# Object Detection using the YOLO V4 pre-trained model

*by Georgios K. Ouzounis, June 10th, 2021*

In this exercise we will experiment with object detection in still images using the YOLO V4 pretrained model 

## Setup

In [None]:
# import the relevant libraries
import numpy as np
import cv2 # openCV

In [None]:
# check the opencv version
print(cv2.__version__)

In [None]:
# if the openCV version is < 4.4.0 update to the latest otherwise skip this step
!pip install opencv-python==4.5.2.52

## Get the model



In [None]:
# first create a directory to store the model
%mkdir model

In [None]:
# enter the directory and download the necessary files 
%cd model
!wget https://github.com/AlexeyAB/darknet/releases/download/darknet_yolo_v3_optimal/yolov4.weights
!wget https://raw.githubusercontent.com/AlexeyAB/darknet/master/cfg/yolov4.cfg
!wget https://raw.githubusercontent.com/AlexeyAB/darknet/master/data/coco.names
%cd ..

##  Get the test data

In [None]:
# option 1: download a test image from the web
!wget https://github.com/georgiosouzounis/object-detection-yolov4/raw/main/data/pretrained/people_bicycles.jpg

In [None]:
#option 2: mount your Google Drive and select the image of your own
from google.colab import drive
drive.mount('/content/drive')

# copy a test file locally or use it directly from the mounted drive 
# customize this example for your drive structure
%cp drive/MyDrive/object_detection/people_bicycles.jpg .

## Read test image

In [None]:
# read file
test_img = cv2.imread('people_bicycles.jpg')

In [None]:
# display test image
# import the cv2_imshow as a replacement of cv2.imshow to prevent errors
from google.colab.patches import cv2_imshow
cv2_imshow(test_img)

## Image2Blob

convert the image to blob for model compatibility using the opencv builtin  dnn.blobFromImage() method

Argument explanations:
- scalefactor: multiplication factor for each pixel to rescale its intensity in  the range of [0,1]. No contrast stretching is performed. It is set to 1/255.0 = 0.003922.
- new_size: rescaling size for network compatibility. We use (416, 416). Other supported sizes are (320, 320) and (609, 609). The greater the size is the better the prediction accuracy will be but at the cost of higher computational load.
- swapRB: binary flag that if set instructs opencv to swap the red and blue channels. That is because opencv stores images in a BGR order but YOLO requires them in RGB.
- crop: binary flag that if set instructs opencv to crop the image after resizing.


In [None]:
scalefactor = 1.0/255.0
new_size = (416, 416)
blob = cv2.dnn.blobFromImage(test_img, scalefactor, new_size, swapRB=True, crop=False)

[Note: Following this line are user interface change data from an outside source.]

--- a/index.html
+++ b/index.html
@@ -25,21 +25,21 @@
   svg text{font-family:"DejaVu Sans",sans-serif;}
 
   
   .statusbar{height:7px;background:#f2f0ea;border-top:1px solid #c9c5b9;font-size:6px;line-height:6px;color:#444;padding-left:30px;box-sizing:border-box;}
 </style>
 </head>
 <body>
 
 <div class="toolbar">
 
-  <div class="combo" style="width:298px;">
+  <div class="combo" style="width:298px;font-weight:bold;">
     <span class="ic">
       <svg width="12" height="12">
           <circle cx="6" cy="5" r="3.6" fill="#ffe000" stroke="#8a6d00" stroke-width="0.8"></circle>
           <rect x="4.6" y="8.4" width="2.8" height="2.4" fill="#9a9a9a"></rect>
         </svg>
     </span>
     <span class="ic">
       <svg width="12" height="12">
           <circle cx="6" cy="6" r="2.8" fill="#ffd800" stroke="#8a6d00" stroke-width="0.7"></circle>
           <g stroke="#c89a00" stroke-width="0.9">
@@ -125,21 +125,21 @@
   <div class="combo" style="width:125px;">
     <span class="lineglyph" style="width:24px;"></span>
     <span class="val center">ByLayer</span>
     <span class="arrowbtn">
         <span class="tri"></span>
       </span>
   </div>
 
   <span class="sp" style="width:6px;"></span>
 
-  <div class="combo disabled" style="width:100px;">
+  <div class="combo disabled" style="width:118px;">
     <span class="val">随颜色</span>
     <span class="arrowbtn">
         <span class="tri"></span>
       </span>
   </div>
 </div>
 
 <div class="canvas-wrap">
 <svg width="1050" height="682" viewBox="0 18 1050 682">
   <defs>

## Customize the YOLO detector

class labels:

In [None]:
class_labels_path = "/content/model/coco.names"
class_labels = open(class_labels_path).read().strip().split("\n")
class_labels

bounding box color definitions; two options:

1. create a template set of colors that is repeated till each class gets one assigned

In [None]:
# declare repeating bounding box colors for each class 
# 1st: create a list colors as an RGB string array
# Example: Red, Green, Blue, Yellow, Magenda
class_colors = ["255,0,0","0,255,0","0,0,255","255,255,0","255,0, 255"]

#2nd: split the array on comma-seperated strings and for change each string type to integer
class_colors = [np.array(every_color.split(",")).astype("int") for every_color in class_colors]

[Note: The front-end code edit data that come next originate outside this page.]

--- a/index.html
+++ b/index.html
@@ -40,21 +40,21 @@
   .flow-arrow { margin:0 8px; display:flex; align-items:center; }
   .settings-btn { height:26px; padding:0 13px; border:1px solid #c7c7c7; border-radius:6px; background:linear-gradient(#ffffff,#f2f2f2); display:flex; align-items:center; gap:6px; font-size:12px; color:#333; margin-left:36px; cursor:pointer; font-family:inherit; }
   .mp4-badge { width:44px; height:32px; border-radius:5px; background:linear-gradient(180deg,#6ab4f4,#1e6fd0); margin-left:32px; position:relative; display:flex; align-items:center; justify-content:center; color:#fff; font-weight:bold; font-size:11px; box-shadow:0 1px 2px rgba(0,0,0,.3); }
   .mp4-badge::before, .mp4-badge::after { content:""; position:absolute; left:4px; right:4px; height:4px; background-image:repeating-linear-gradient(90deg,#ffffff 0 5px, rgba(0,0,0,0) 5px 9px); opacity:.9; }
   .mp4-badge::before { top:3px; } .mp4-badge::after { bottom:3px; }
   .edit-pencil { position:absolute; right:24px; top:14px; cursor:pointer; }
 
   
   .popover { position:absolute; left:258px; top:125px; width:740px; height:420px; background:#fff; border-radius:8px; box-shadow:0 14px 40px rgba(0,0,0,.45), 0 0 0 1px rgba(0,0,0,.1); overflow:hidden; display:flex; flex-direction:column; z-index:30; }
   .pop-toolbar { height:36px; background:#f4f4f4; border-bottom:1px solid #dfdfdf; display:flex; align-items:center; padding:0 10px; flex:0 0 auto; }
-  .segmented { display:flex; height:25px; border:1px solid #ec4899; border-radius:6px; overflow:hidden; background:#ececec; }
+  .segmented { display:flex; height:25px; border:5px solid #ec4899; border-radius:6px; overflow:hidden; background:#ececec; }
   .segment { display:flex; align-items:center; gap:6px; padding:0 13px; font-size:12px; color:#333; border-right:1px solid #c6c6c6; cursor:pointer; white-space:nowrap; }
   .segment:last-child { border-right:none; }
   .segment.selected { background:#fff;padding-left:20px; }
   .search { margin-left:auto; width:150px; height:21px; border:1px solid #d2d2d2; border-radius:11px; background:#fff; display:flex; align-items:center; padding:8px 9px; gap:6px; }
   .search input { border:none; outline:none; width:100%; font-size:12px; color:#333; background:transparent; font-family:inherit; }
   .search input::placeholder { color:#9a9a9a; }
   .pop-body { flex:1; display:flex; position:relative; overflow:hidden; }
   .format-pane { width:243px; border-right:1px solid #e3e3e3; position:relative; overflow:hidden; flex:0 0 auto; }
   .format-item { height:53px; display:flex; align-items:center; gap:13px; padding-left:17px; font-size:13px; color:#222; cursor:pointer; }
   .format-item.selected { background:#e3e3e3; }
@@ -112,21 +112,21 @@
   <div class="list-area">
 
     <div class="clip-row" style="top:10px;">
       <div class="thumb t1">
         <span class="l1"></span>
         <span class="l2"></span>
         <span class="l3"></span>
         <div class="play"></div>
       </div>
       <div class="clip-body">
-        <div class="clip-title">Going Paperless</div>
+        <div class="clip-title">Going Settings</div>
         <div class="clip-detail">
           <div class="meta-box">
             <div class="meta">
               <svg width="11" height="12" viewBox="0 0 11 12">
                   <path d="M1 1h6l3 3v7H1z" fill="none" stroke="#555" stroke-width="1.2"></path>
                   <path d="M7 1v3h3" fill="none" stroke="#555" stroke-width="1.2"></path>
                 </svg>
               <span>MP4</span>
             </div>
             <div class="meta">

#3d: convert the array or arrays to a numpy array
class_colors = np.array(class_colors)

#4th: tile this to get 80 class colors, i.e. as many as the classes  (16rows of 5cols each). 
# If you want unique colors for each class you may randomize the color generation 
# or set them manually
class_colors = np.tile(class_colors,(16,1))

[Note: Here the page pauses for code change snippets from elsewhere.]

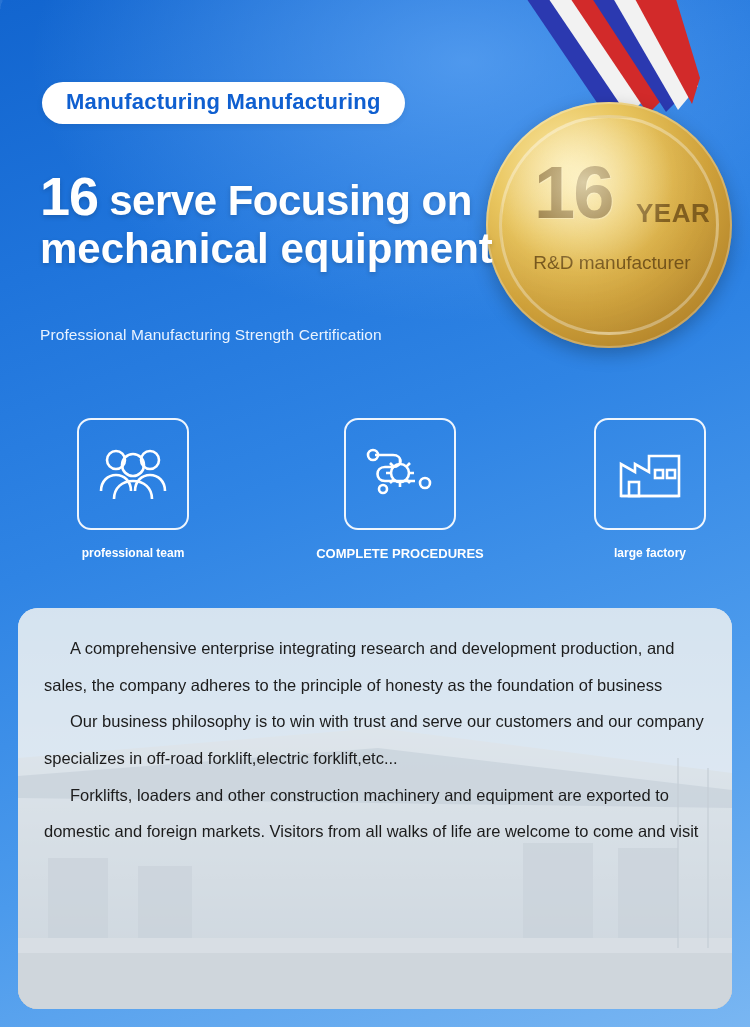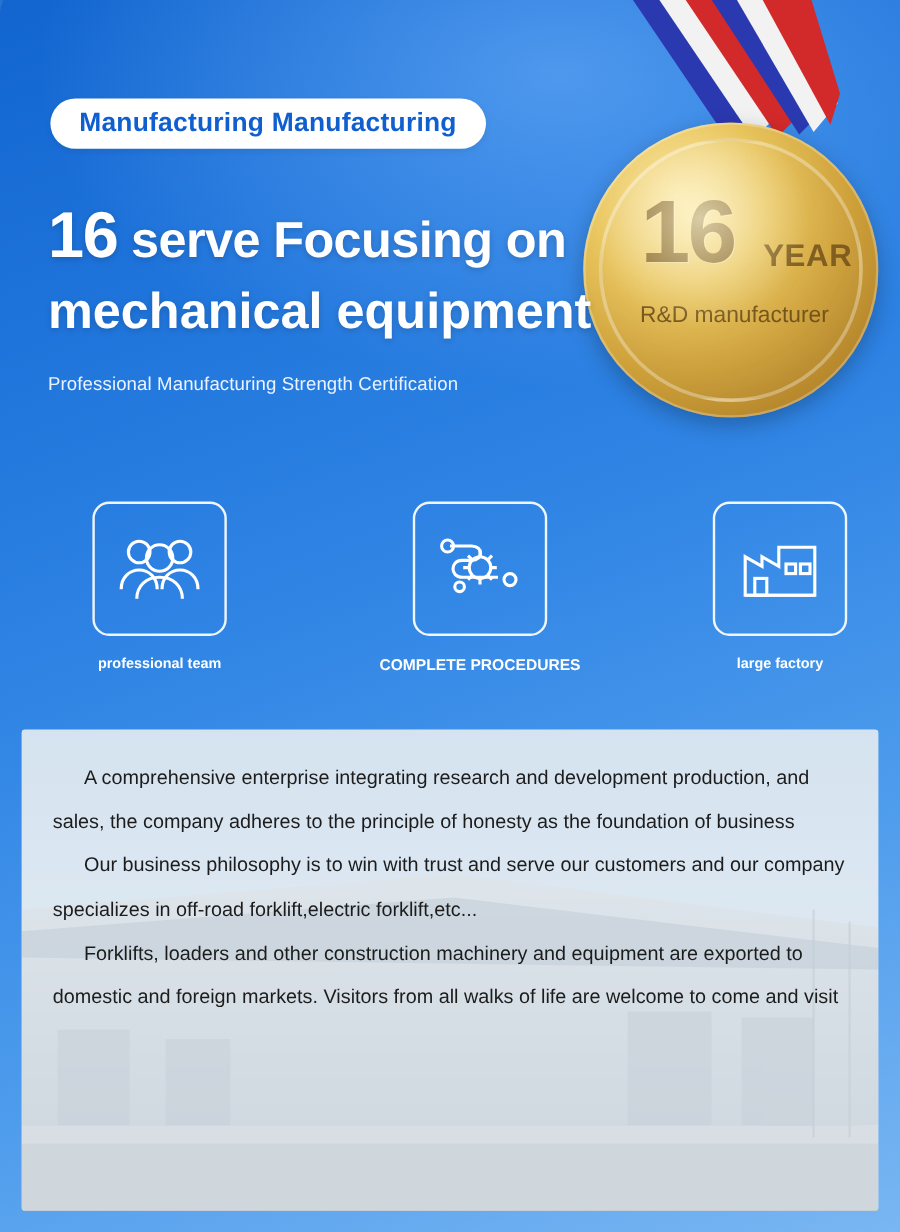--- a/index.html
+++ b/index.html
@@ -44,24 +44,24 @@
   .headline {
     position: absolute; left: 40px; top: 168px;
     color: #ffffff;
     font-weight: bold;
     line-height: 1.06;
     text-shadow: 0 2px 5px rgba(0,0,0,.18);
     width: 470px;
   }
   .headline .big { font-size: 54px; letter-spacing: -1px; }
   .headline .mid { font-size: 42px; letter-spacing: -.5px; }
-  .headline .l2 { display: block; margin-top: 12px; font-size: 42px; }
+  .headline .l2 { display: block; margin-top: 2px; font-size: 42px; }
 
   .subline {
-    position: absolute; left: 40px; top: 312px;
+    position: absolute; left: 40px; top: 326px;
     color: #eaf3ff;
     font-size: 15.5px;
     letter-spacing: .1px;
   }
 
   
   .medal-wrap { position: absolute; left: 468px; top: -6px; width: 282px; height: 370px; }
   .ribbon { position: absolute; left: 42px; top: -8px; width: 190px; height: 140px; }
 
   .medal {
@@ -113,21 +113,21 @@
   .feat1 { left: 18px; }
   .feat2 { left: 285px; }
   .feat3 { left: 535px; }
   .feat2 .cap { font-size: 13px; }
 
   
   .panel {
     position: absolute; left: 18px; top: 608px;
     width: 714px; height: 401px;
     background: rgba(228,236,243,0.80);
-    border-radius: 3px;
+    border-radius: 20px;
     overflow: hidden;
   }
   .panel-bg { position: absolute; left: 0; top: 0; width: 714px; height: 401px; }
   .panel-text {
     position: relative;
     padding: 22px 26px 0 26px;
     color: #1c1c1c;
     font-size: 16.5px;
     line-height: 2.22;
   }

to visualize the effect of this code execute the next block

In [None]:
def colored(r, g, b, text):
    return "\033[38;2;{};{};{}m{} \033[38;2;255;255;255m".format(r, g, b, text)

for i in range(16):
  line = ""
  for j in range(5):
    class_id = i*5 + j
    class_id_str = str(class_id)
    text = "class" + class_id_str
    colored_text = colored(class_colors[class_id][0], class_colors[class_id][1], class_colors[class_id][2], text)
    line += colored_text
  print(line)

2. or simply create random colors:

In [None]:
class_colors = np.random.randint(0, 255, size=(len(class_labels), 3), dtype="uint8")

## Load and run the model

In [None]:
# Load the pre-trained model 
yolo_model = cv2.dnn.readNetFromDarknet('model/yolov4.cfg','model/yolov4.weights')

In [None]:
# Read the network layers/components. The YOLO V4 neural network has 379 components.
# They consist of convolutional layers (conv), rectifier linear units (relu) etc.:
model_layers = yolo_model.getLayerNames()
print("number of network components: " + str(len(model_layers))) 
print(model_layers)

In [None]:
# extract the output layers

# in the code that follows:
# - model_layer[0]: returns the index of each output layer in the range of 1 to 379
# - model_layer[0] - 1: corrects  this to the range of 0 to 378
# - model_layers[model_layer[0] - 1]: returns the indexed layer name 
output_layers = [model_layers[model_layer[0] - 1] for model_layer in yolo_model.getUnconnectedOutLayers()]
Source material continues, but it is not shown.